In carnival mood, ecstatic Egyptians took to the streets while there were also warm embraces in Tahrir Square ‘the Egyptian alter of change’ all in celebration of the victory and liberation they paid for with their blood. A military council was thereafter put in place to run the affairs of the most populous Arab nation and the council delivered on its promise of a free and fair presidential election which eventually brought Mohamed Morsi to power as the first elected president of Egypt.
Barely a year into Morsi’s regime, Egyptians began to feel the president and his clique are exploiting the grounds they all fought for towards their selfish interests. Morsi’s rule under the aegis of the Muslim Brotherhood brought extreme polarization amongst the political class, with the Muslim Brotherhood refusing to really reach out in any kind of inclusive or consensual process on the political level. They withdrew inward into their own organization, and a few core Islamic supporters, even the major Salafi party, the ultra-conservative Muslim party, did not back them.
While Morsi’s government was stiff to the opposition, life was also becoming more difficult economically for most Egyptians. The prices of food and medicine and other basic goods had gone up. The Egyptian pound witnessed 13 percent decline within a year. Electricity blackouts which Egyptians were not used to became a daily part of their lives. There were fuel shortages with long queues, people had to wait for hours to get diesel or fuel, causing crippling traffic jams around the country.
For whatever its worth, this was not what Egyptians bargained for when they ousted the ‘pharaoh’ that led them for 30 years. They brought the change they wanted two years ago, hence, they wouldn’t hesitate to return to their Liberation Square. This time, it was a protest adjudged the biggest in Egyptian history. Millions of people took to the streets in Tahrir, Alexandria, Delta and other parts of the country to clamour for the resignation of their elected president.

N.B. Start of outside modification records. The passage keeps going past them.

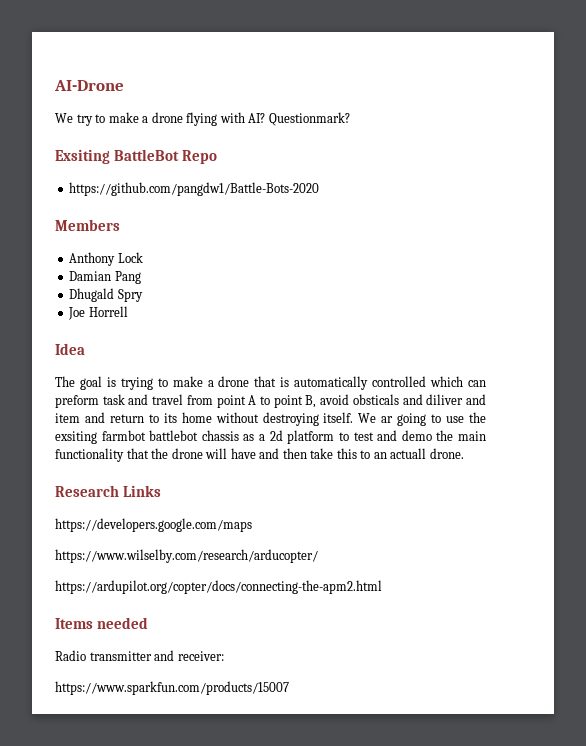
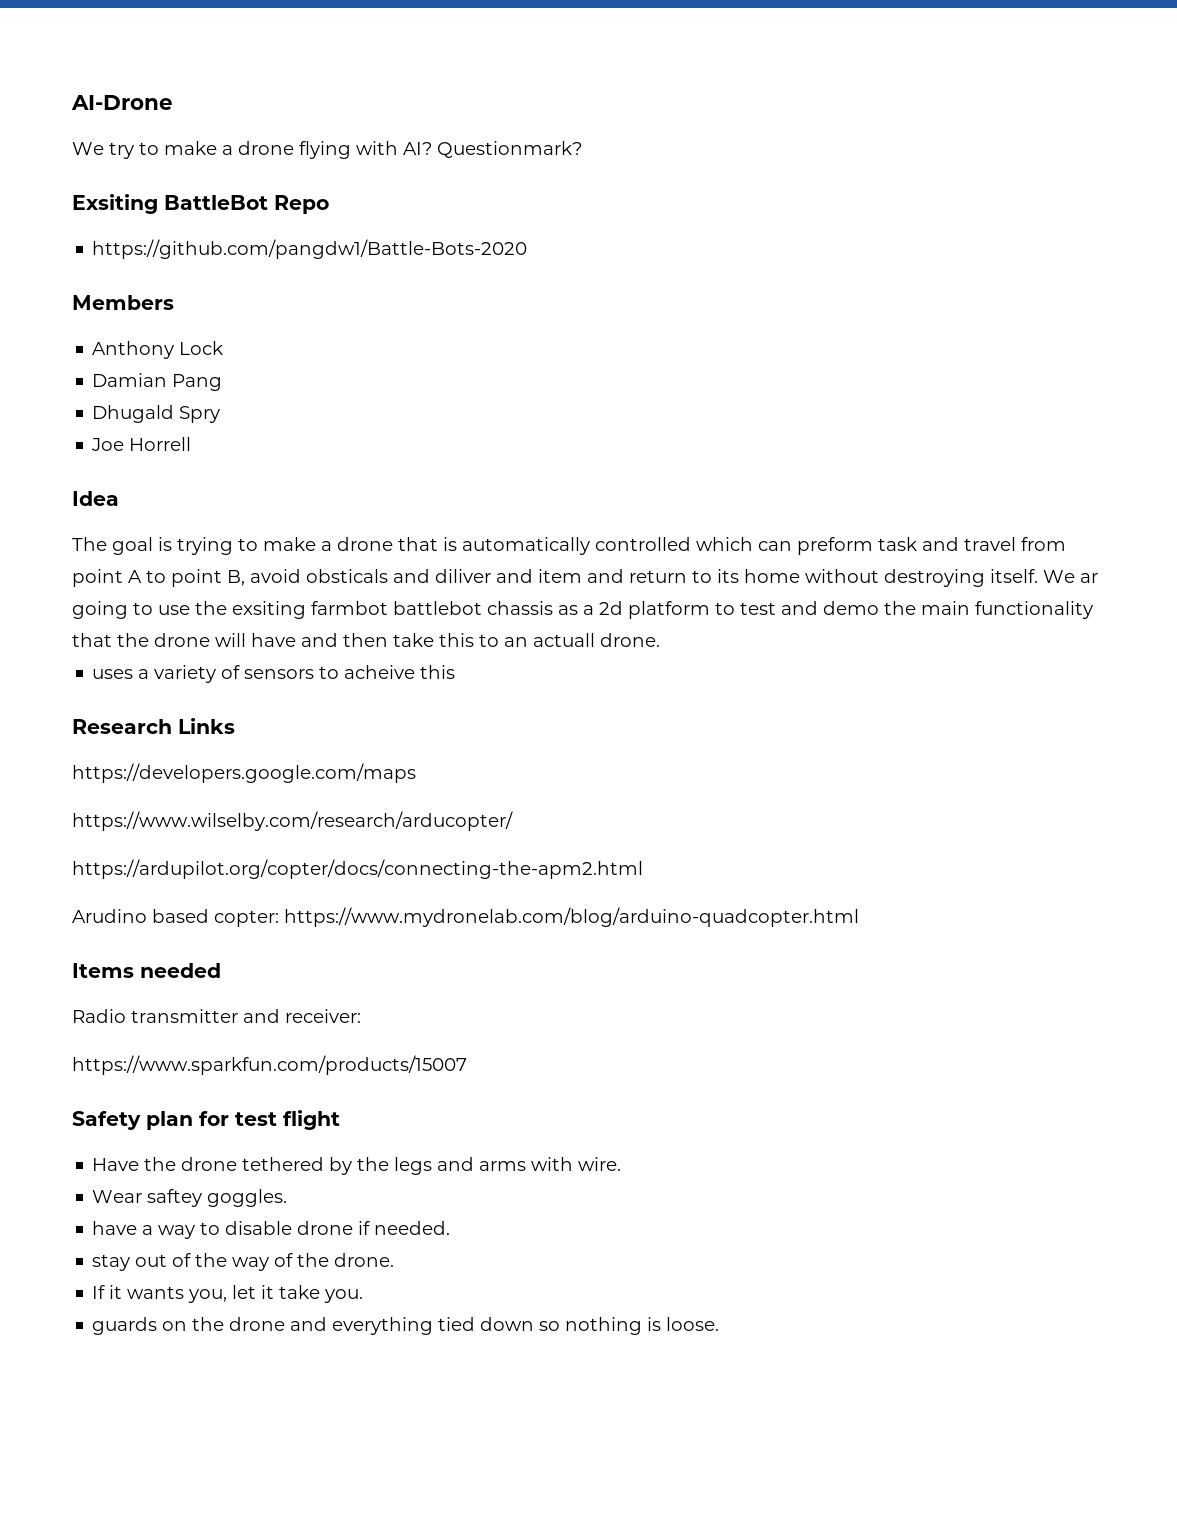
+ uses a variety of sensors to acheive this
+ Arudino based copter: https://www.mydronelab.com/blog/arduino-quadcopter.html
+ Safety plan for test flight
+ Have the drone tethered by the legs and arms with wire.
+ Wear saftey goggles.
+ have a way to disable drone if needed.
+ stay out of the way of the drone.
+ If it wants you, let it take you.
+ guards on the drone and everything tied down so nothing is loose.

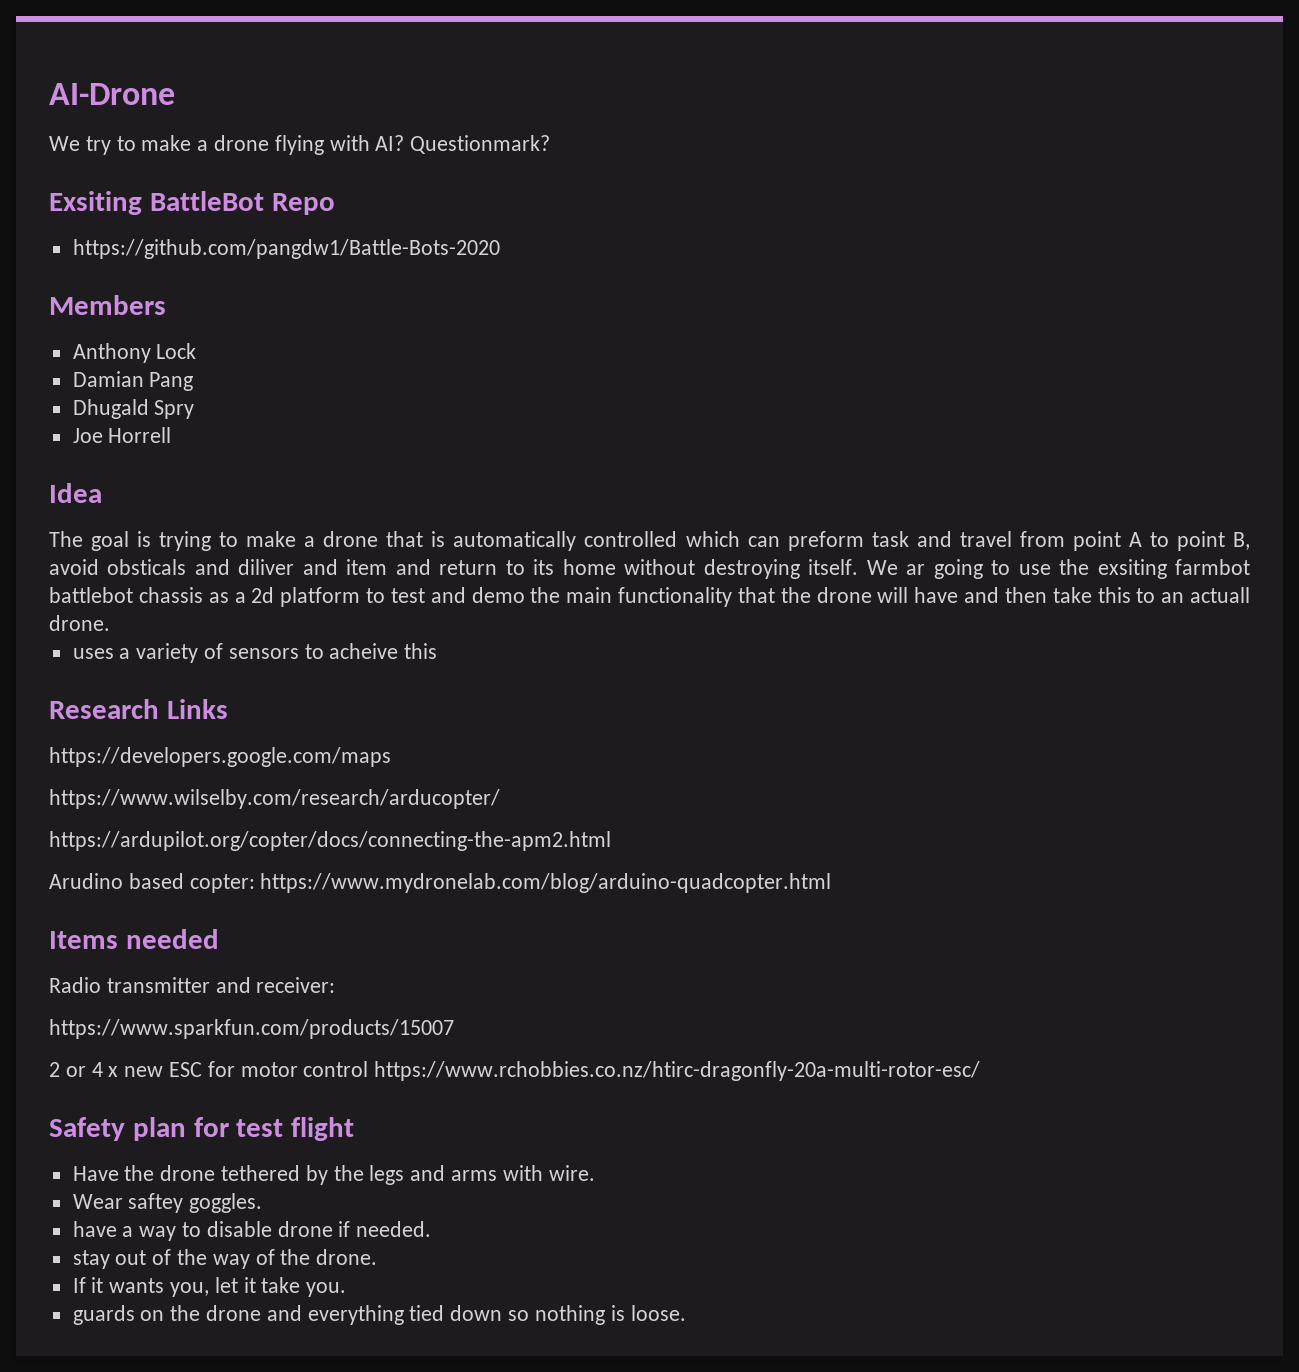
+ 2 or 4 x new ESC for motor control https://www.rchobbies.co.nz/htirc-dragonfly-20a-multi-rotor-esc/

Still on the eve of a nascent democracy, Egyptians wouldn’t have premeditated the implications of their action. They are used to the democracy of getting your demands through protest. They all cheered at the military helicopters when they heard the ultimatum given to their president by the military. Exactly 48 hours after, Egypt was to see the end of its first democratic dispensation.
Morsi might have been running a government based on segmentation, but he wouldn’t be neglected by his own fraction of the Egyptian population; their response ushered in the current episode of the Egyptian state of crisis. The military promised to conduct another election just like it did after Mubarak was ousted, but Pro Morsi protesters demanded Morsi be reinstated.

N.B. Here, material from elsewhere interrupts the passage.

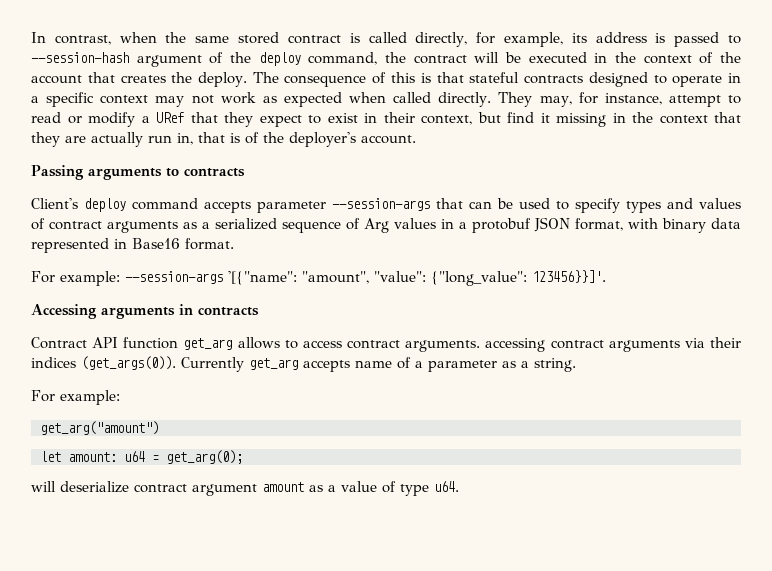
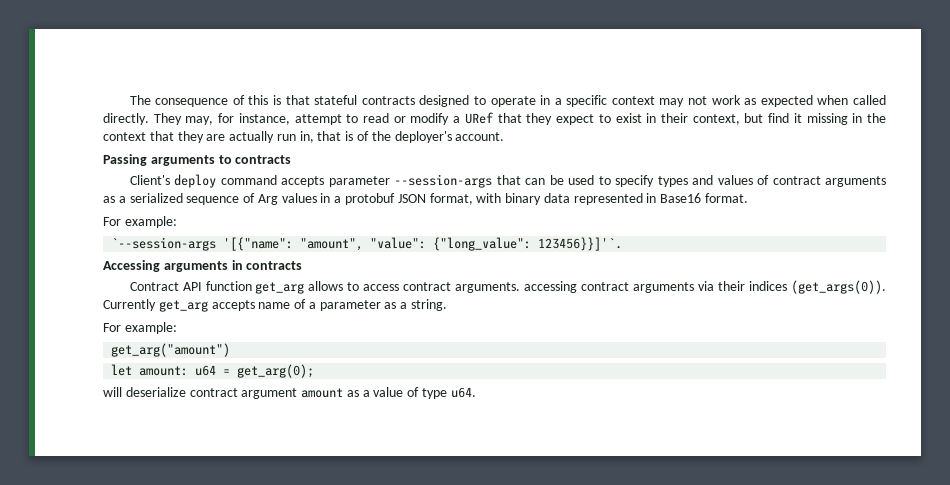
- In contrast, when the same stored contract is called directly, for example, its address is passed to --session-hash argument of the deploy command, the contract will be executed in the context of the account that creates the deploy.
  Client's deploy command accepts parameter --session-args that can be used to specify types and values of contract arguments as a serialized sequence of Arg values in a protobuf JSON format, with binary data represented in Base16 format.
- For example: --session-args '[{"name": "amount", "value": {"long_value": 123456}}]'.
+ For example:
+ `--session-args '[{"name": "amount", "value": {"long_value": 123456}}]'`.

Continuous protests and counter reaction from the Egyptian military has caused the death of hundreds, mostly Morsi backers, with the death toll way over what was obtained during the 18 days of vehement protests that toppled their former dictator.
In a damning report published recently, Human Rights Watch called the killing of civilians in Egypt “the most serious incident of mass unlawful killings in modern Egyptian history.” In all an estimated 1,000 people, mostly pro Morsi were killed in clashes and executions within a week, with 36 Morsi supporters also killed while in state custody.
Recent reports also have it that Islamic militants ambushed two mini-buses carrying off-duty policemen in the northern region of Egypt’s Sinai peninsula, killing 25 of them in a brazen daylight attack. State prosecutors have brought new charges against President Mohamed Morsi for an alleged role in “violent acts” committed during protests last December.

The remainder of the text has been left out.